Ayerza disease

Ayerza syndrome: Description, causes and risk factors

Ayerza syndrome - sclerosis of the pulmonary arteries in chronic cor pulmonale; associated with severe cyanosis, it is a condition resembling polycythemia vera but resulting from primary pulmonary arteriosclerosis or primary pulmonary hypertension and characterized by plexiform lesions of arterioles.

Ayerza syndromeAlternative Names: Plexogenic pulmonary arteriopathy, cardiopathia nigra.

Condition characterized by dyspnea, slowly developing asthma, bronchitis, and chronic cyanosis in association with polycythemia. Polycythemia usually results from chronic pulmonary insufficiency and sclerosis of the pulmonary vascular bed. Cardiac involvement may be present, usually in the form of dilatation and hypertrophy of the right heart. Pulmonary arterial hyperplasia and stenosis, emphysema, and fibrosis may be the contributing factors. Splenomegaly, clubbing of the fingers, congestion of the liver, and heart failure are associated.
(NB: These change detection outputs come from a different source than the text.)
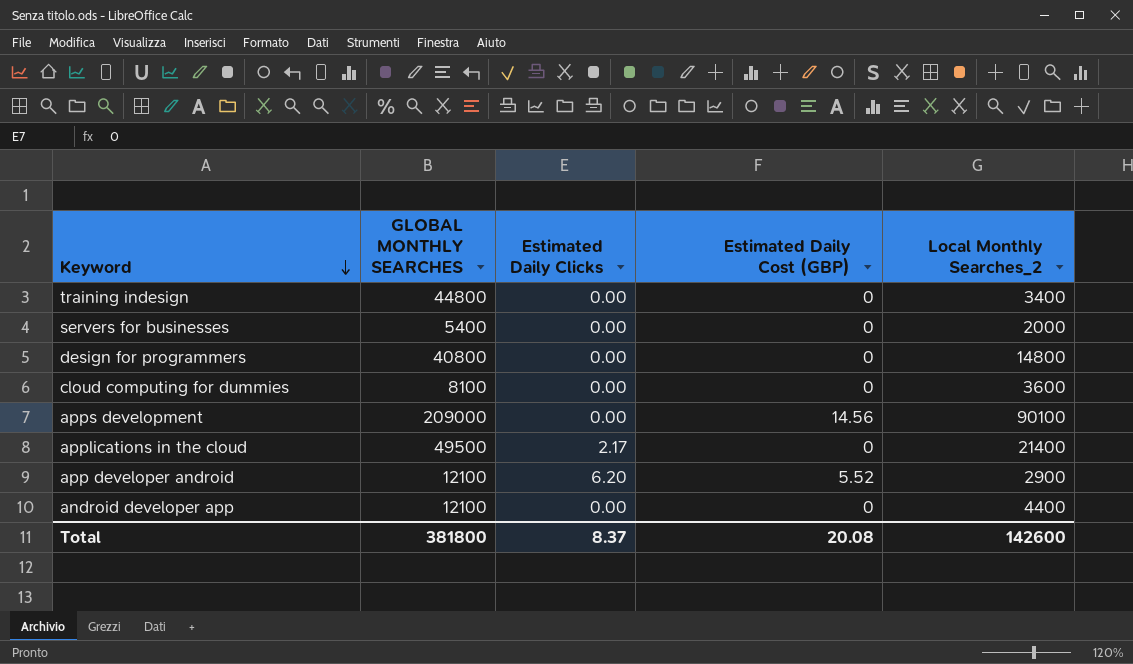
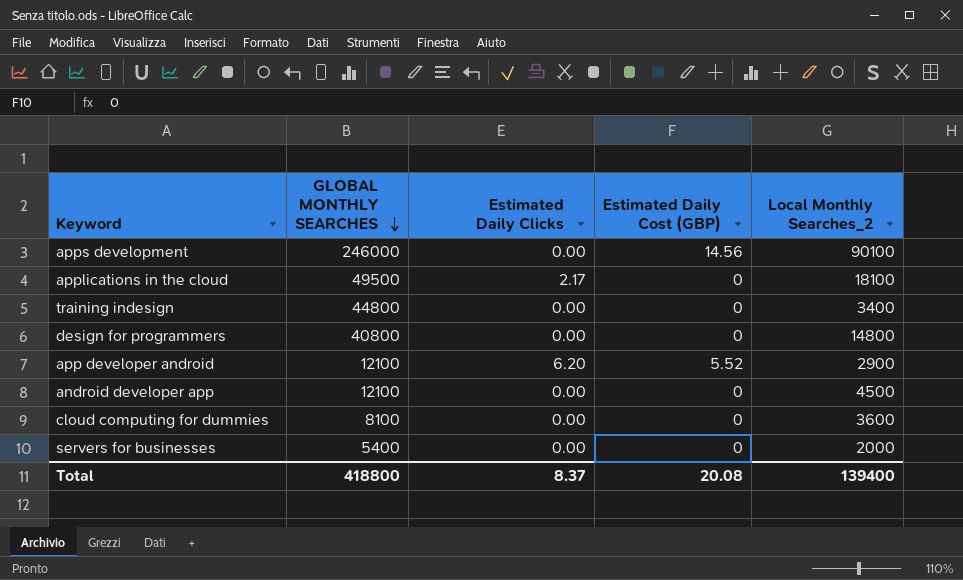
row order: Keyword descending -> GLOBAL MONTHLY SEARCHES descending
apps development | GLOBAL MONTHLY SEARCHES: 209000 -> 246000
applications in the cloud | Local Monthly Searches_2: 21400 -> 18100
android developer app | Local Monthly Searches_2: 4400 -> 4500
Total | GLOBAL MONTHLY SEARCHES: 381800 -> 418800
Total | Local Monthly Searches_2: 142600 -> 139400

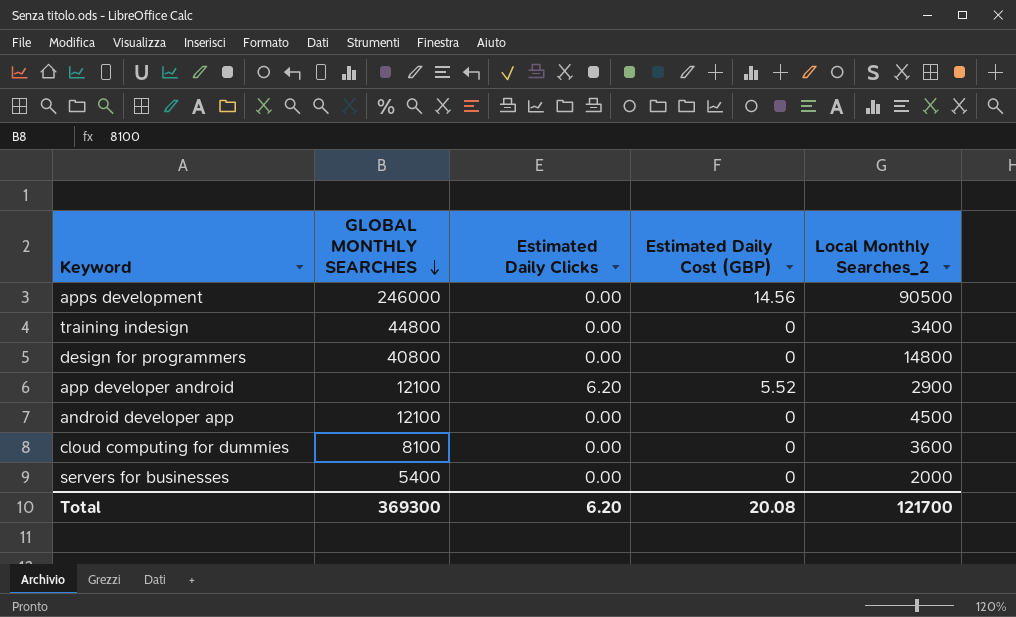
row applications in the cloud: 49500 | 2.17 | 0 | 18100 -> none
apps development | Local Monthly Searches_2: 90100 -> 90500
Total | GLOBAL MONTHLY SEARCHES: 418800 -> 369300
Total | Estimated Daily Clicks: 8.37 -> 6.20
Total | Local Monthly Searches_2: 139400 -> 121700

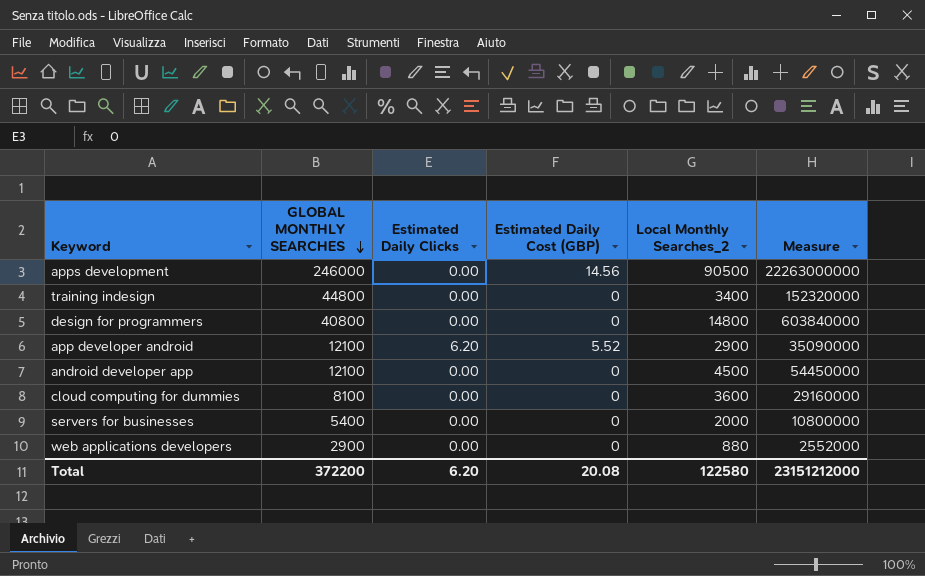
column Measure | formula: none -> [GLOBAL MONTHLY SEARCHES] * [Local Monthly Searches_2]
row web applications developers: none -> 2900 | 0.00 | 0 | 880 | 2552000
Total | GLOBAL MONTHLY SEARCHES: 369300 -> 372200
Total | Local Monthly Searches_2: 121700 -> 122580

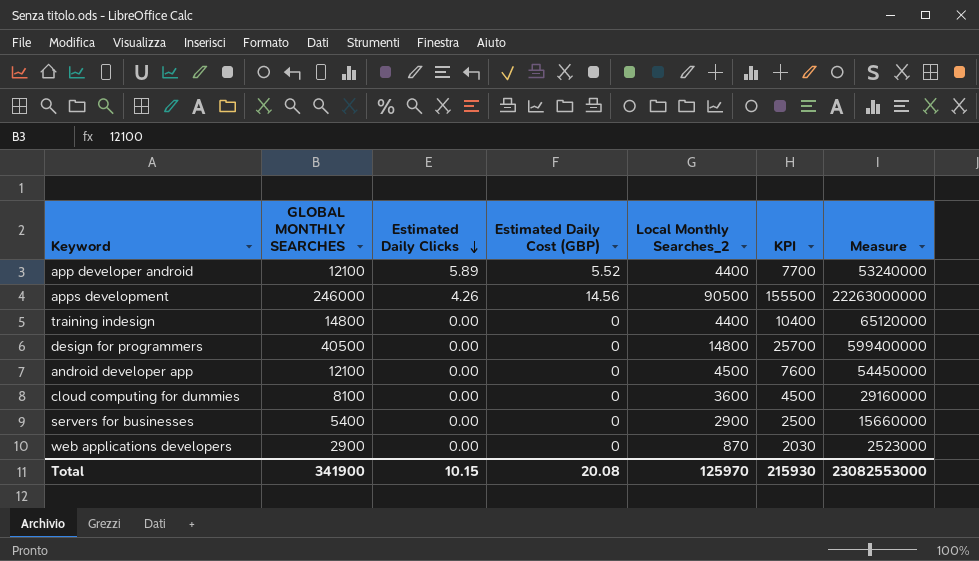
row order: GLOBAL MONTHLY SEARCHES descending -> Estimated Daily Clicks descending
column KPI | formula: none -> [GLOBAL MONTHLY SEARCHES] - [Local Monthly Searches_2]
app developer android | Estimated Daily Clicks: 6.20 -> 5.89
app developer android | Local Monthly Searches_2: 2900 -> 4400
app developer android | Measure: 35090000 -> 53240000
apps development | Estimated Daily Clicks: 0.00 -> 4.26
training indesign | GLOBAL MONTHLY SEARCHES: 44800 -> 14800
training indesign | Local Monthly Searches_2: 3400 -> 4400
training indesign | Measure: 152320000 -> 65120000
design for programmers | GLOBAL MONTHLY SEARCHES: 40800 -> 40500
design for programmers | Measure: 603840000 -> 599400000
servers for businesses | Local Monthly Searches_2: 2000 -> 2900
servers for businesses | Measure: 10800000 -> 15660000
web applications developers | Local Monthly Searches_2: 880 -> 870
web applications developers | Measure: 2552000 -> 2523000
Total | GLOBAL MONTHLY SEARCHES: 372200 -> 341900
Total | Estimated Daily Clicks: 6.20 -> 10.15
Total | Local Monthly Searches_2: 122580 -> 125970
Total | Measure: 23151212000 -> 23082553000

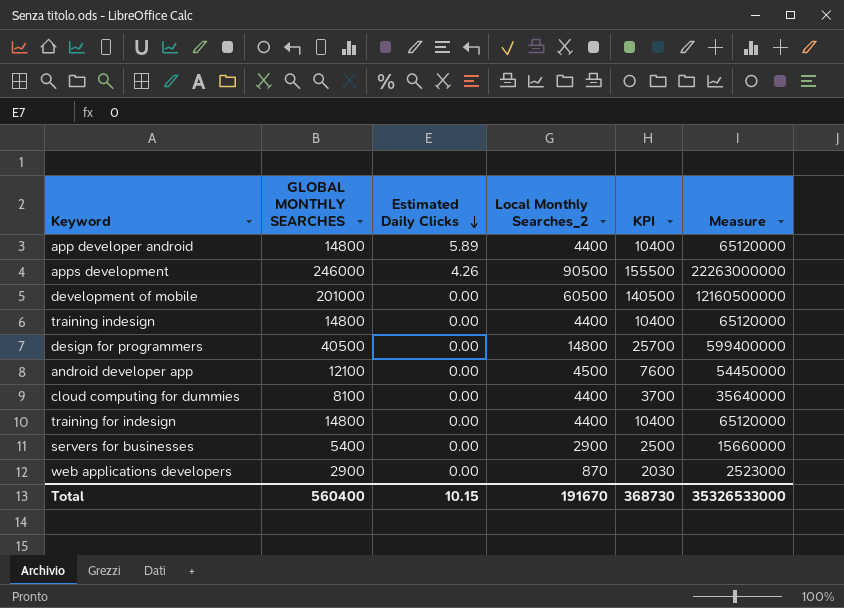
column Estimated Daily Cost (GBP) | position: 4 -> none
app developer android | GLOBAL MONTHLY SEARCHES: 12100 -> 14800
app developer android | KPI: 7700 -> 10400
app developer android | Measure: 53240000 -> 65120000
row development of mobile: none -> 201000 | 0.00 | 60500 | 140500 | 12160500000
cloud computing for dummies | Local Monthly Searches_2: 3600 -> 4400
cloud computing for dummies | KPI: 4500 -> 3700
cloud computing for dummies | Measure: 29160000 -> 35640000
row training for indesign: none -> 14800 | 0.00 | 4400 | 10400 | 65120000
Total | GLOBAL MONTHLY SEARCHES: 341900 -> 560400
Total | Local Monthly Searches_2: 125970 -> 191670
Total | KPI: 215930 -> 368730
Total | Measure: 23082553000 -> 35326533000

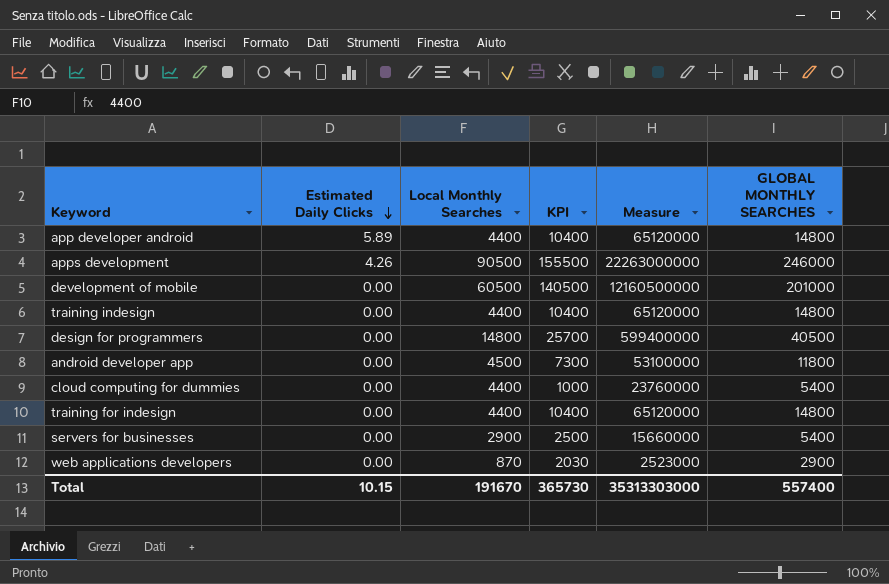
column name: Local Monthly Searches_2 -> Local Monthly Searches
column GLOBAL MONTHLY SEARCHES | position: 2 -> 6
android developer app | KPI: 7600 -> 7300
android developer app | Measure: 54450000 -> 53100000
android developer app | GLOBAL MONTHLY SEARCHES: 12100 -> 11800
cloud computing for dummies | KPI: 3700 -> 1000
cloud computing for dummies | Measure: 35640000 -> 23760000
cloud computing for dummies | GLOBAL MONTHLY SEARCHES: 8100 -> 5400
Total | KPI: 368730 -> 365730
Total | Measure: 35326533000 -> 35313303000
Total | GLOBAL MONTHLY SEARCHES: 560400 -> 557400

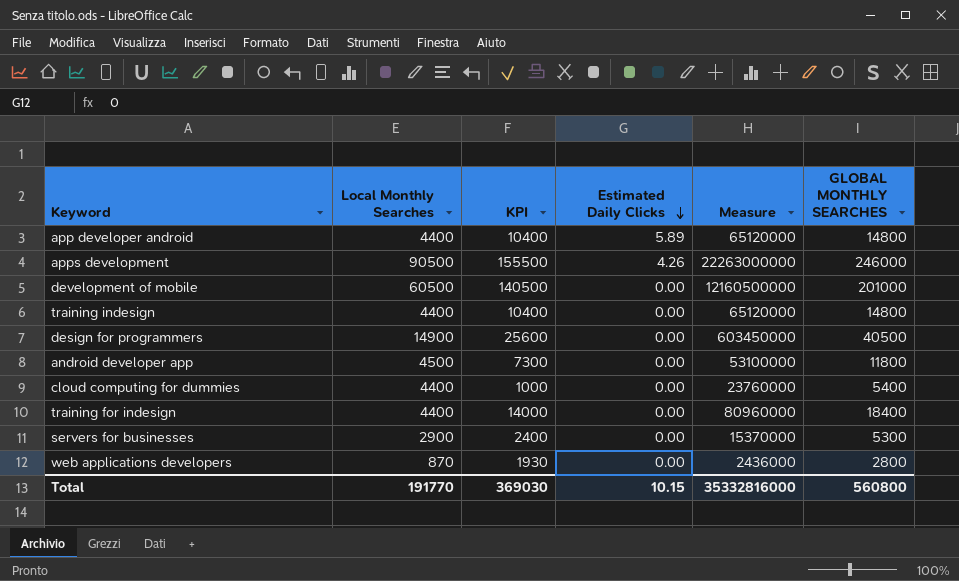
column Estimated Daily Clicks | position: 2 -> 4
design for programmers | Local Monthly Searches: 14800 -> 14900
design for programmers | KPI: 25700 -> 25600
design for programmers | Measure: 599400000 -> 603450000
training for indesign | KPI: 10400 -> 14000
training for indesign | Measure: 65120000 -> 80960000
training for indesign | GLOBAL MONTHLY SEARCHES: 14800 -> 18400
servers for businesses | KPI: 2500 -> 2400
servers for businesses | Measure: 15660000 -> 15370000
servers for businesses | GLOBAL MONTHLY SEARCHES: 5400 -> 5300
web applications developers | KPI: 2030 -> 1930
web applications developers | Measure: 2523000 -> 2436000
web applications developers | GLOBAL MONTHLY SEARCHES: 2900 -> 2800
Total | Local Monthly Searches: 191670 -> 191770
Total | KPI: 365730 -> 369030
Total | Measure: 35313303000 -> 35332816000
Total | GLOBAL MONTHLY SEARCHES: 557400 -> 560800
Ayerza syndrome occurs as the result of mutations in the BMPR2 (Bone morphogenetic protein receptor type II) gene. This gene regulates the number of cells in body tissues. The BMPR2 mutation may prevent cell death or increase the rate of cell division. This causes an overgrowth of cells in the small bronchial arteries. This narrows the small arteries in the lungs, forcing the pulmonary artery to work harder.

Ayerza syndrome is inherited in an autosomal dominant pattern. This means that each cell has a copy of the mutated BMPR2 gene. When this disorder is inherited, geneticists refer to it as familial pulmonary artery hypertension. The disorder begins earlier in life as the mutated gene passes from one generation to the next.


Symptoms of Ayerza syndrome begin when the increased pressure in the pulmonary artery does not overcome the resistance in the smaller arteries of the lungs. This reduces blood flow to the body. Signs and symptoms of this condition include shortness of breath, fainting, swelling, chest pain, dizziness and racing pulse.


Tests and Procedures to Confirm a Diagnosis Include

Echocardiography: This test uses sound waves to create a moving picture of your heart. Echocardiography can estimate the pressure in your pulmonary arteries. The test also can show the size and thickness of your right ventricle and how well it's working.

Chest x ray: A chest x ray takes pictures of your heart and lungs. This test can show whether your pulmonary arteries and right ventricle are enlarged. The pulmonary arteries and right ventricle may get larger if the right ventricle has to work hard to pump blood through the pulmonary arteries.

Also, a chest x ray may show signs of an underlying lung disease that may be causing or contributing to PH.

EKG (electrocardiogram): An EKG is a simple test that shows how fast your heart is beating. It also shows whether your heart's rhythm is steady or irregular. An EKG may show whether your right ventricle is enlarged or strained.

Right heart catheterization: This procedure measures the pressure in your pulmonary arteries. It also shows how well your heart is pumping blood to the rest of your body. Right heart catheterization can find any leaks between the left and right side of the heart.

During this procedure, a thin, flexible tube called a catheter is put into a blood vessel in your groin (upper thigh) or neck. The tube is then threaded into the right side of your heart and into the pulmonary arteries. Through the tube, your doctor can do diagnostic tests and test treatments on your heart.

Lung function tests: Lung function tests measure the size of your lungs, how much air you can breathe in and out, how fast you can breathe air out, and how well your lungs deliver oxygen to your blood. These tests can help find an underlying lung disease that may be causing PH.

Lung ventilation/perfusion (VQ) scan: This test measures air and blood flow in your lungs. A lung VQ scan can show whether there are blood clots in your lung's blood vessels.

Overnight oximetry: This test measures the level of oxygen in your blood overnight. A low oxygen level during sleep is common in PH, and it can cause the condition to worsen.

For this test, a small light is attached to your fingertip, earlobe, or toe. A machine that's attached to the light measures the amount of oxygen in your blood throughout the night. In the morning, the light is removed and your oxygen levels are recorded. Overnight oximetry can be done at home or in a sleep lab.

Blood tests: Blood tests are used to rule out other diseases, such as HIV, liver disease, and autoimmune diseases like rheumatoid arthritis.

Exercise testing: Exercise testing consists of either a 6-minute walk test or a cardiopulmonary exercise test. These tests can help find out whether another disease or condition is causing your symptoms. A 6-minute walk test measures the distance you can quickly walk in 6 minutes. A cardiopulmonary exercise test measures how well your lungs and heart work while you exercise on a treadmill or bicycle.


Although treatment of this disease consists primarily of that necessary for the underlying disease, several medications and oxygen are used in different clinical settings. Currently, definite proof of effectiveness is lacking for several of these treatments.

DISCLAIMER: This information should not substitute for seeking responsible, professional medical care.